Change listing data:
========

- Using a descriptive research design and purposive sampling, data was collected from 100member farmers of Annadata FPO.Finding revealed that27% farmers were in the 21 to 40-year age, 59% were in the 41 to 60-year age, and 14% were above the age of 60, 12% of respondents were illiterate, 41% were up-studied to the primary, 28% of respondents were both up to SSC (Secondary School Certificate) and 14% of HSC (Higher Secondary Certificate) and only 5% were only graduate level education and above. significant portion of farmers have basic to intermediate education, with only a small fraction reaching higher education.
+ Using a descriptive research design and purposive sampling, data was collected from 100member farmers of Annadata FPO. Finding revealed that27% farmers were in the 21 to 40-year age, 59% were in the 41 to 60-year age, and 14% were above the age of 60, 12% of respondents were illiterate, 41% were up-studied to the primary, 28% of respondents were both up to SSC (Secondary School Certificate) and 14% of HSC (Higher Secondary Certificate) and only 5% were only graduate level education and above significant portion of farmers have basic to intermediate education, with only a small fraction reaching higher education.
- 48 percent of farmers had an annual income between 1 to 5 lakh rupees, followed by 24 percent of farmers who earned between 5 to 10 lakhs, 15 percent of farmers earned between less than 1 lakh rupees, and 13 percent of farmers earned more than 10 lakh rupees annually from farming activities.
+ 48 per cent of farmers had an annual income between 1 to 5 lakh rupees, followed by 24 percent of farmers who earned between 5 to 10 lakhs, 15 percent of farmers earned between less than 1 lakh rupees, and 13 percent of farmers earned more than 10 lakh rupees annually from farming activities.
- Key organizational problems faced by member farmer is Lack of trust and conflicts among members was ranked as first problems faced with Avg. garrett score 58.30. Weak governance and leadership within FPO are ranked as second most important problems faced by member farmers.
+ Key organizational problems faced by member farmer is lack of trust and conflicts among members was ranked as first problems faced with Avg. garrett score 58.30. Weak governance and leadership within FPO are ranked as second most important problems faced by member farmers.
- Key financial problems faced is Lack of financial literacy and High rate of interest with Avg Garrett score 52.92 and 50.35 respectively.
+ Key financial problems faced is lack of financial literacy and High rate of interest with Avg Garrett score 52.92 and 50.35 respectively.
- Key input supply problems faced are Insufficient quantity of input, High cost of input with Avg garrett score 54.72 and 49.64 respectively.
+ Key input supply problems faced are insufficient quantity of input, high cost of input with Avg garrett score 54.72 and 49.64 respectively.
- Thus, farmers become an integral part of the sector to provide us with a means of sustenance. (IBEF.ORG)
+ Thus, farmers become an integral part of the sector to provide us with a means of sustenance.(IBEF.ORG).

========

EXERCISE AIM:
Beginning with the line that contains "- Thus, farmers", restate word for word each line through the last one in the data, and write nothing more.

EXERCISE OUTPUT:
- Thus, farmers become an integral part of the sector to provide us with a means of sustenance. (IBEF.ORG)
+ Thus, farmers become an integral part of the sector to provide us with a means of sustenance.(IBEF.ORG).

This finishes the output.